It didn’t need the ship­ping fore­cast to make us real­ise we were set fair for another inter­est­ing ses­sion. Our own Dickon Wilkinson (Captain RN Retired) cast off by intro­du­cing our speak­ers from the Royal Navy Presentation Team Portsmouth namely: Commander Colin Williams, Marine Connor O’Bride and Leading Seaman James Staples who inter­spersed their con­tri­bu­tions with video mater­ial.

The main pur­pose of RN Presentation Teams is to engage with public audi­ences seek­ing to recon­nect people with the mari­time, to remind us just how essen­tial the sea is to our daily lives, and why the Royal Navy is fun­da­mental to our island nation’s secur­ity, eco­nomy, inter­na­tional stand­ing and sense of iden­tity.

The team opened by out­lining the role of the six Divisions of the Royal Navy: the Surface and Submarine fleets, the Fleet Air Arm, the Royal Marines, and the Maritime Reserve.
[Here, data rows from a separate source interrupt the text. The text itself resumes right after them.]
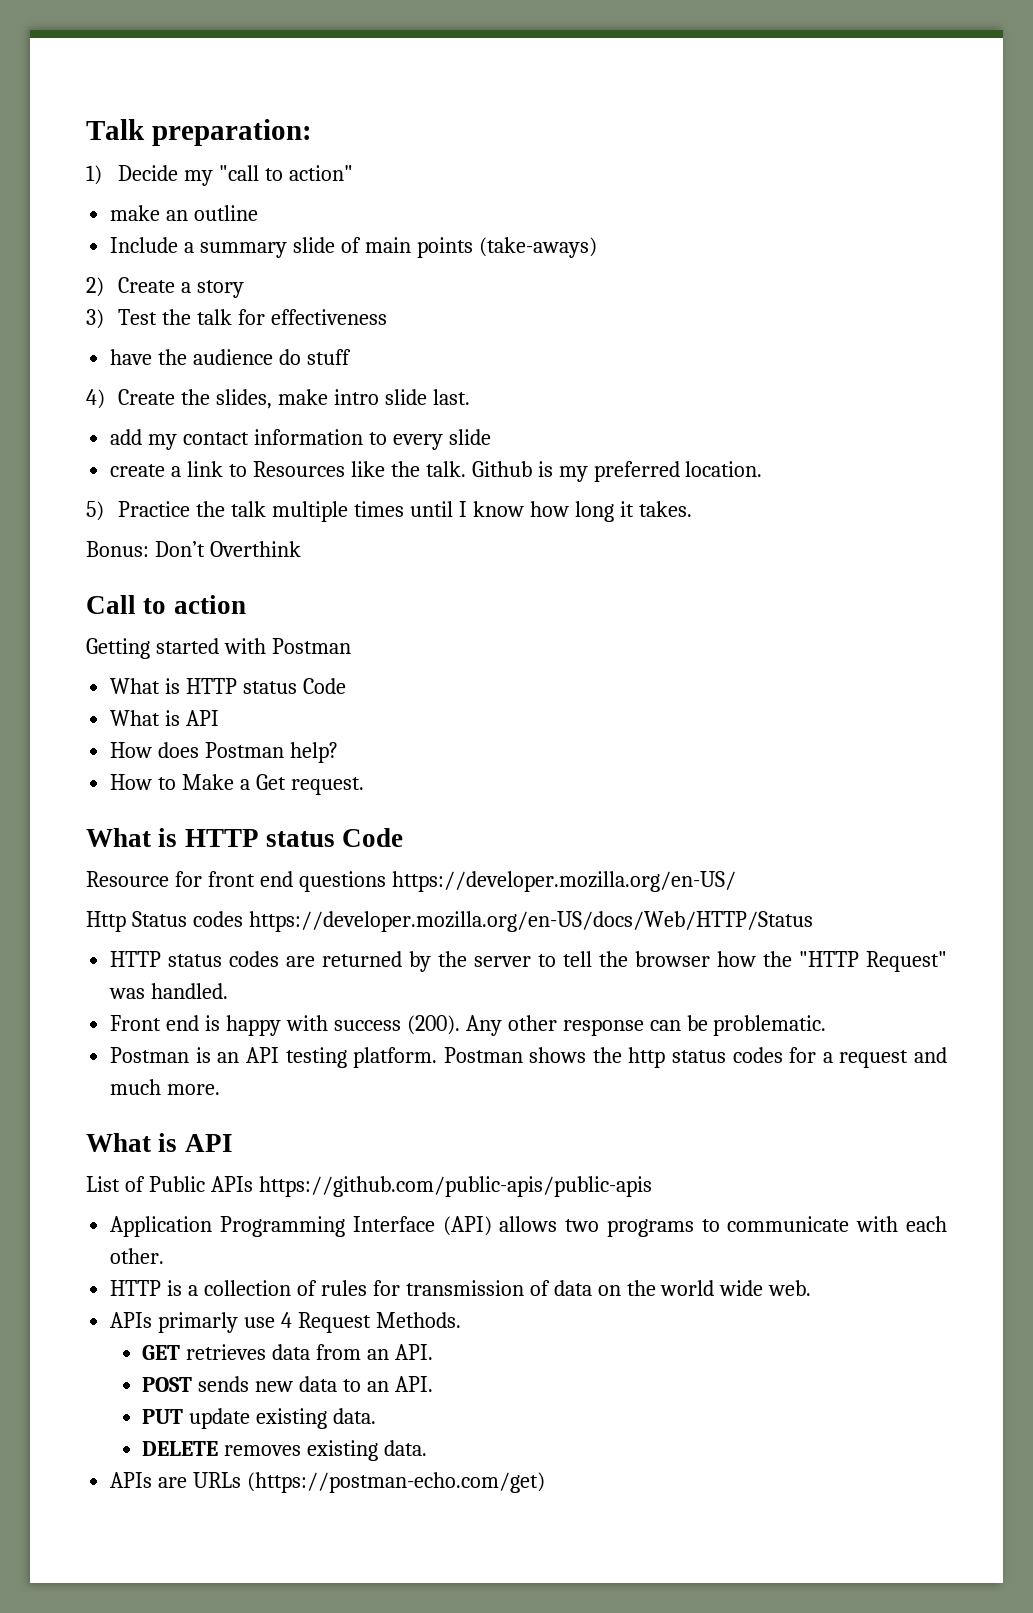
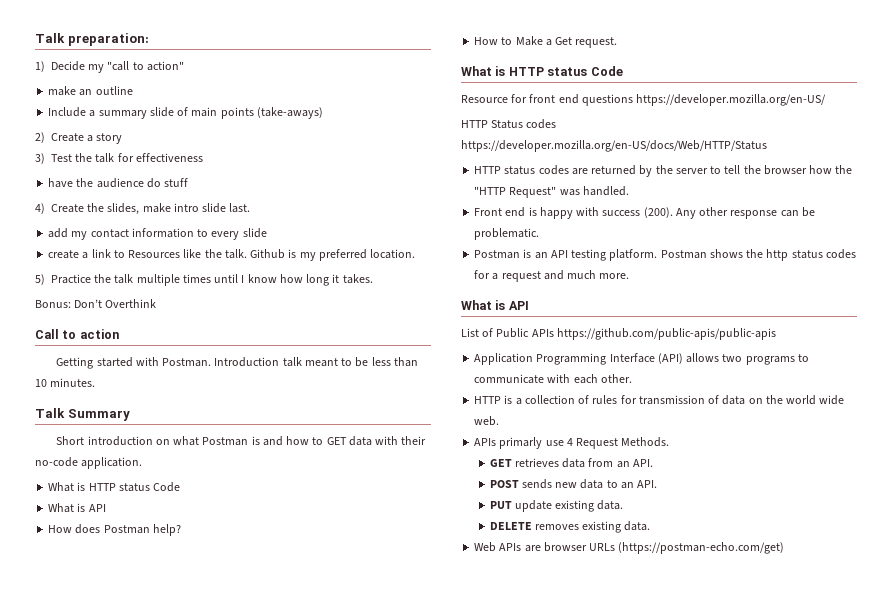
- Getting started with Postman
+ Getting started with Postman. Introduction talk meant to be less than 10 minutes.
+ Talk Summary
+ Short introduction on what Postman is and how to GET data with their no-code application.
- Http Status codes https://developer.mozilla.org/en-US/docs/Web/HTTP/Status
+ HTTP Status codes https://developer.mozilla.org/en-US/docs/Web/HTTP/Status
- APIs are URLs (https://postman-echo.com/get)
+ Web APIs are browser URLs (https://postman-echo.com/get)

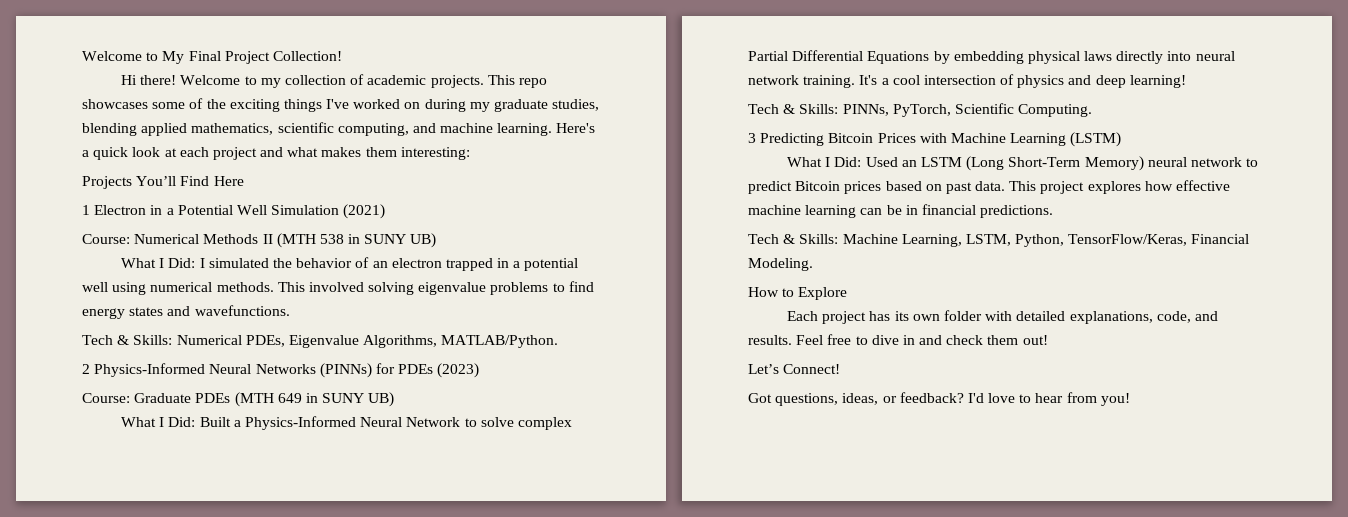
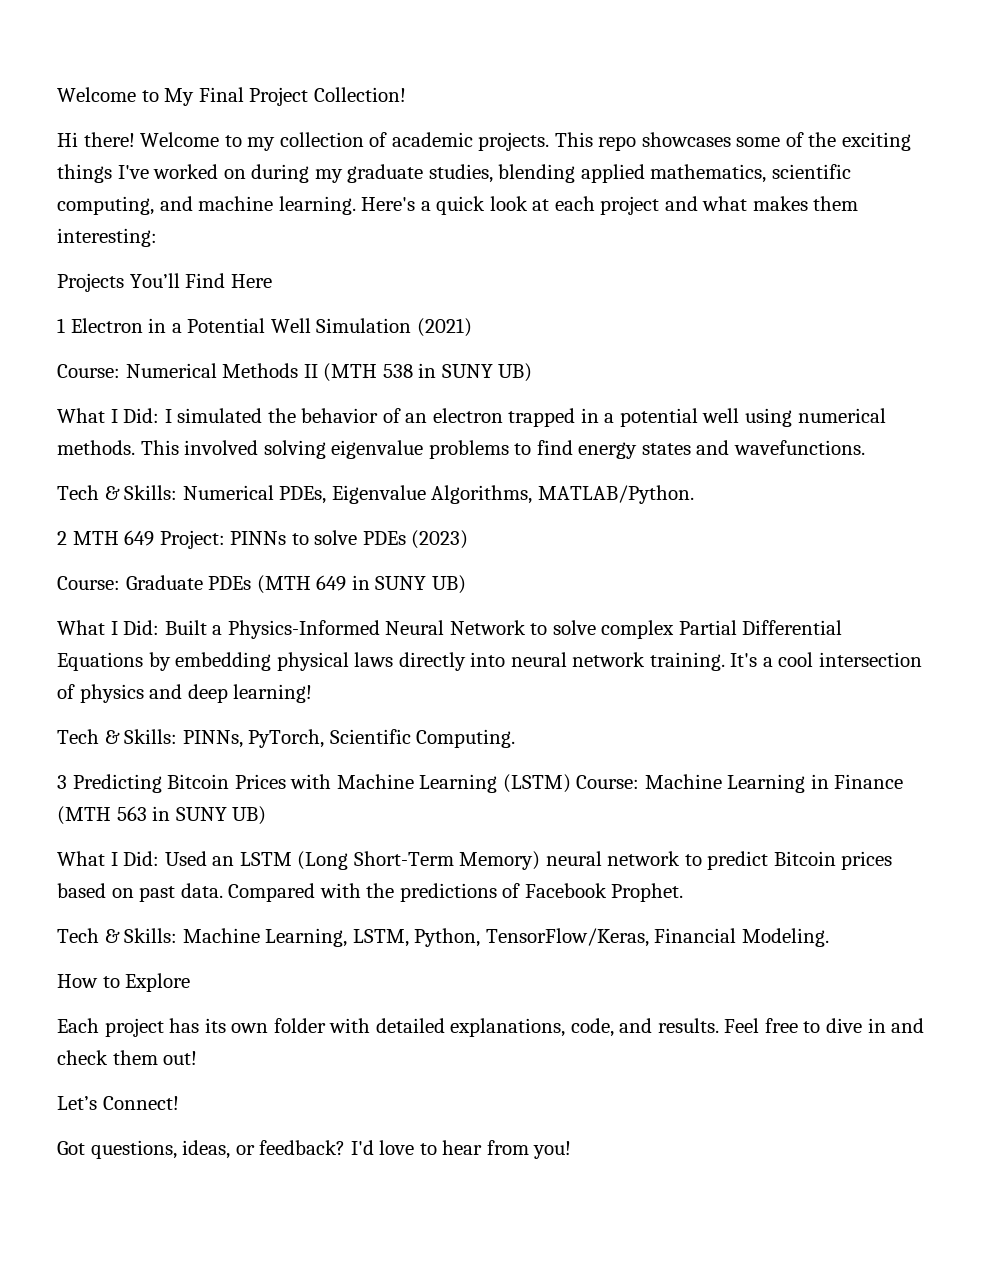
- 2 Physics-Informed Neural Networks (PINNs) for PDEs (2023)
+ 2 MTH 649 Project: PINNs to solve PDEs (2023)
- 3 Predicting Bitcoin Prices with Machine Learning (LSTM)
+ 3 Predicting Bitcoin Prices with Machine Learning (LSTM) Course: Machine Learning in Finance (MTH 563 in SUNY UB)
- This project explores how effective machine learning can be in financial predictions.
+ Compared with the predictions of Facebook Prophet.

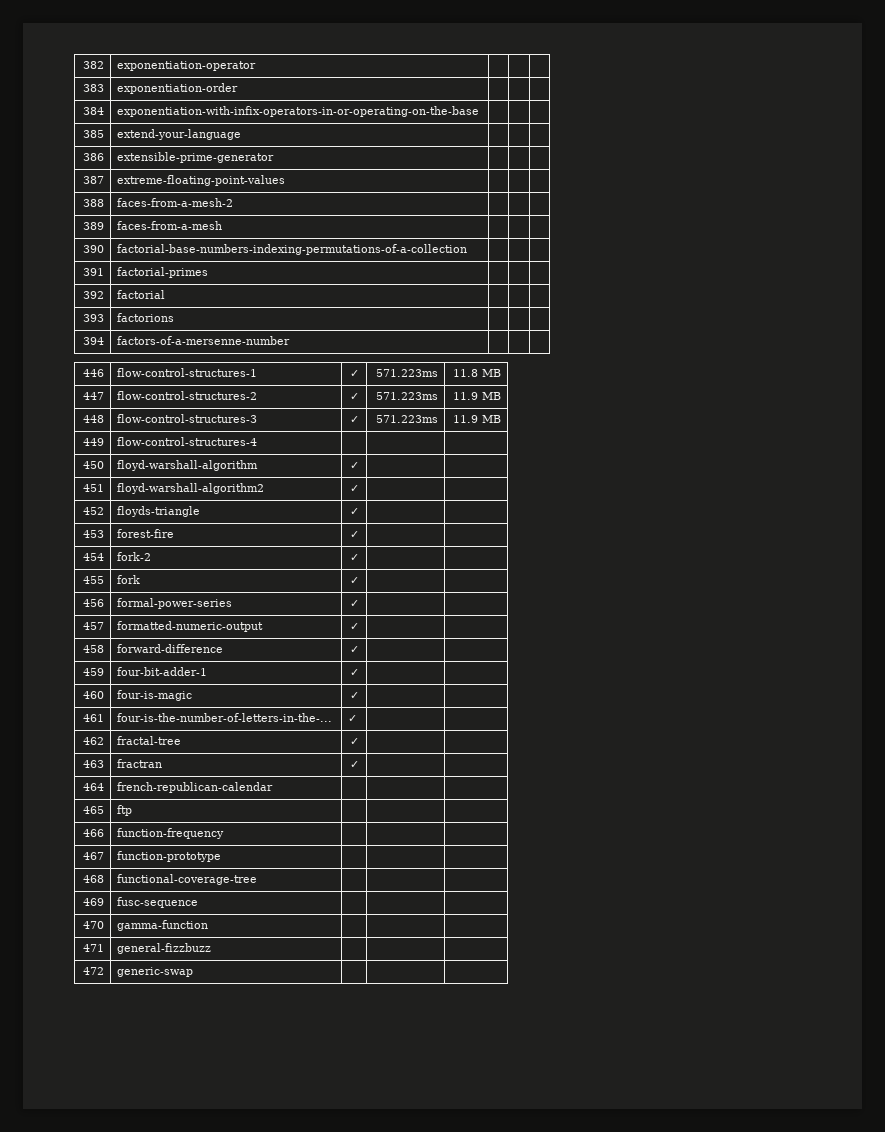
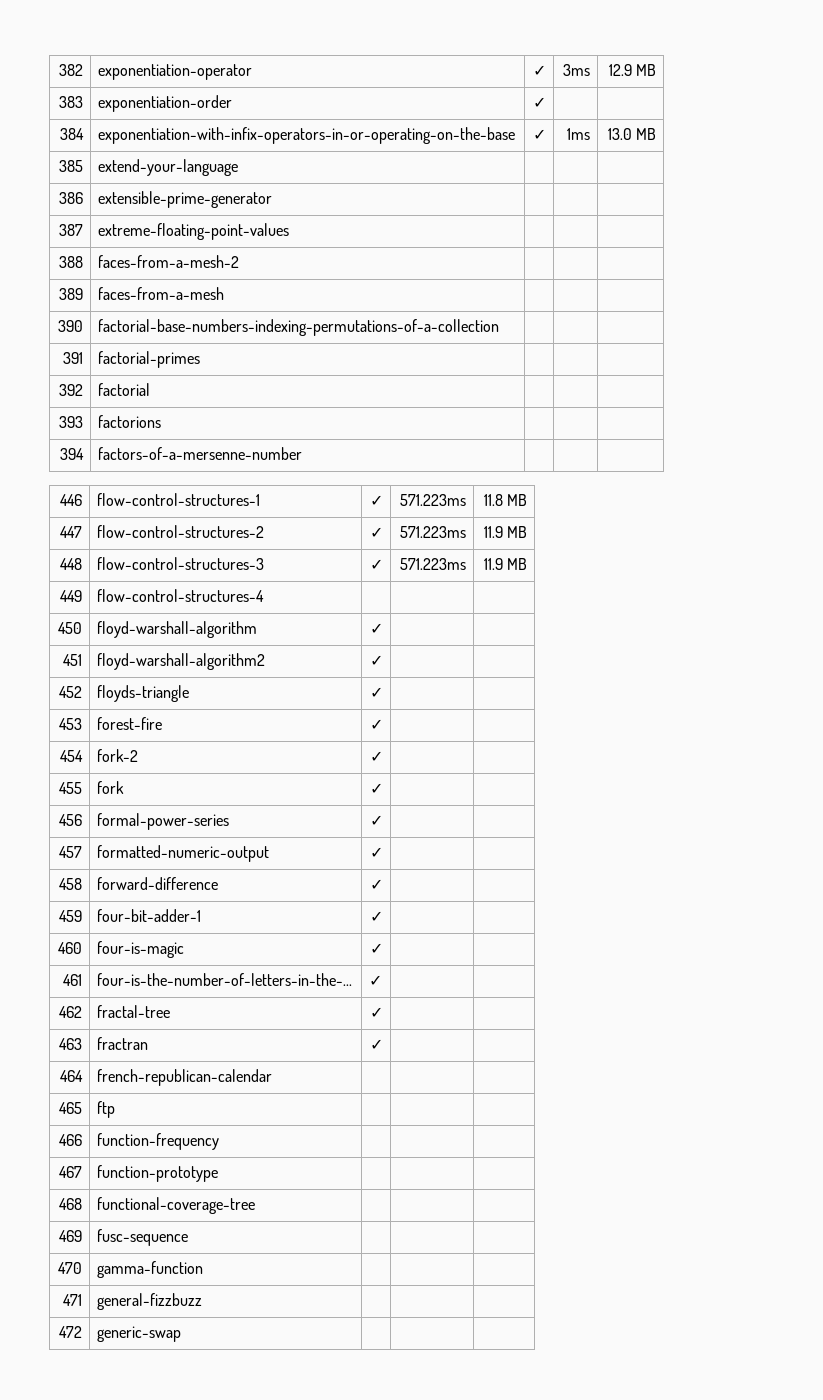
- 382 | exponentiation-operator | | |
+ 382 | exponentiation-operator | ✓ | 3ms | 12.9 MB
- 383 | exponentiation-order | | |
+ 383 | exponentiation-order | ✓ | |
- 384 | exponentiation-with-infix-operators-in-or-operating-on-the-base | | |
+ 384 | exponentiation-with-infix-operators-in-or-operating-on-the-base | ✓ | 1ms | 13.0 MB

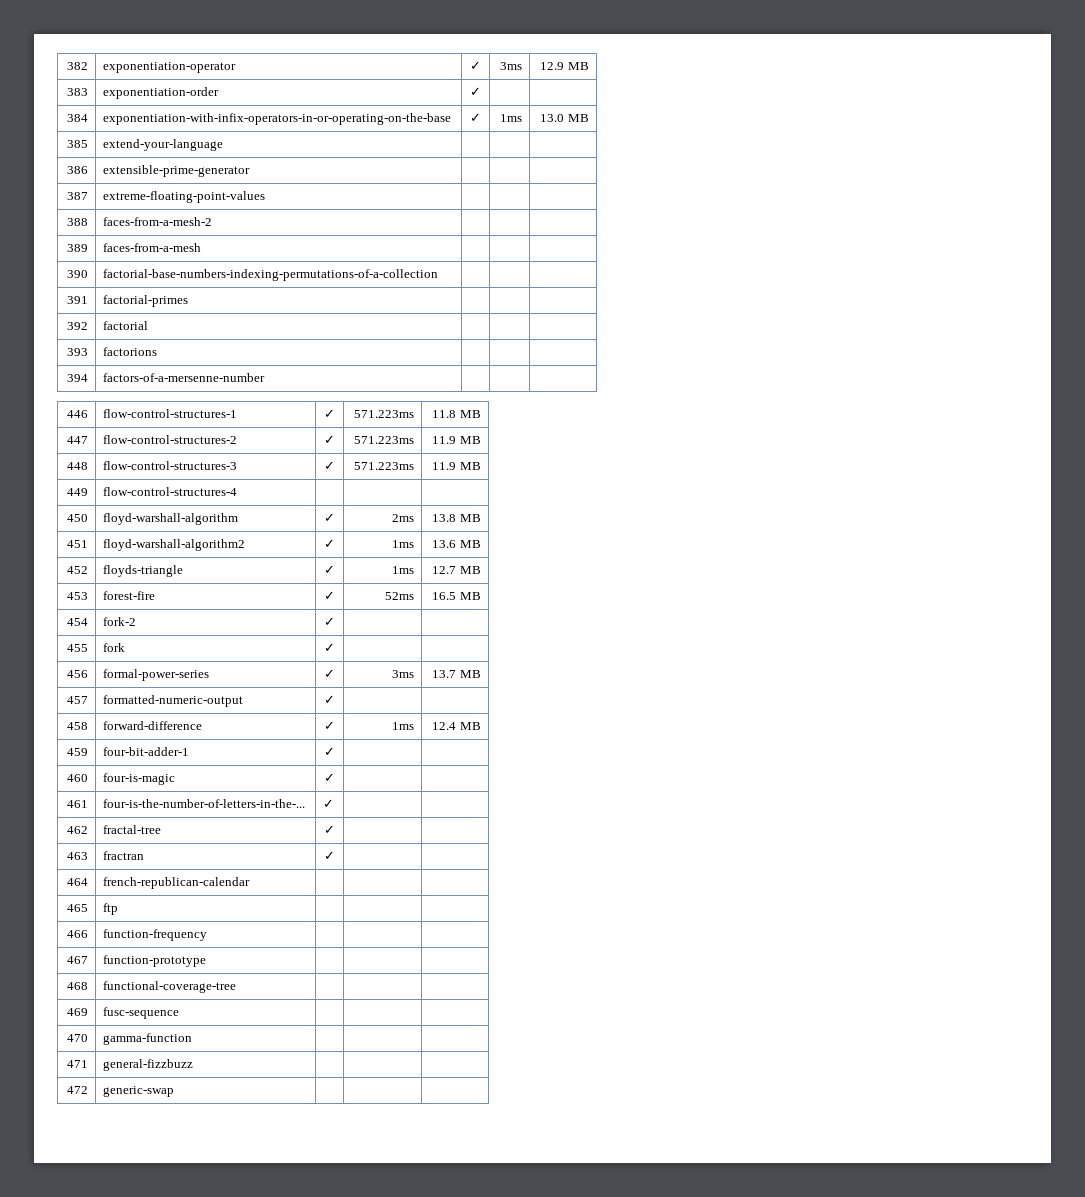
- 450 | floyd-warshall-algorithm | ✓ | |
+ 450 | floyd-warshall-algorithm | ✓ | 2ms | 13.8 MB
- 451 | floyd-warshall-algorithm2 | ✓ | |
+ 451 | floyd-warshall-algorithm2 | ✓ | 1ms | 13.6 MB
- 452 | floyds-triangle | ✓ | |
+ 452 | floyds-triangle | ✓ | 1ms | 12.7 MB
- 453 | forest-fire | ✓ | |
+ 453 | forest-fire | ✓ | 52ms | 16.5 MB
- 456 | formal-power-series | ✓ | |
+ 456 | formal-power-series | ✓ | 3ms | 13.7 MB
- 458 | forward-difference | ✓ | |
+ 458 | forward-difference | ✓ | 1ms | 12.4 MB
As a whole the Senior Service had four core roles: Power pro­jec­tion, Homeland defence, Defence engage­ment and Maritime secur­ity (often oper­at­ing within NATO). The latter included poli­cing and pro­tect­ing International Law, seaborne trade, emer­gency relief and coun­ter­ing illegal activ­ity such as piracy, slavery and drugs smug­gling. All these activ­it­ies added greatly to the cred­ib­il­ity and prestige of Great Britain inter­na­tion­ally. In these days of fin­an­cial con­straint they were delivered by only 30000 per­son­nel (half the size of Boots Chemists) for those in ships and sub­mar­ines at a daily sub­sist­ence cost per person, of 63p (the price of a 1st class stamp)!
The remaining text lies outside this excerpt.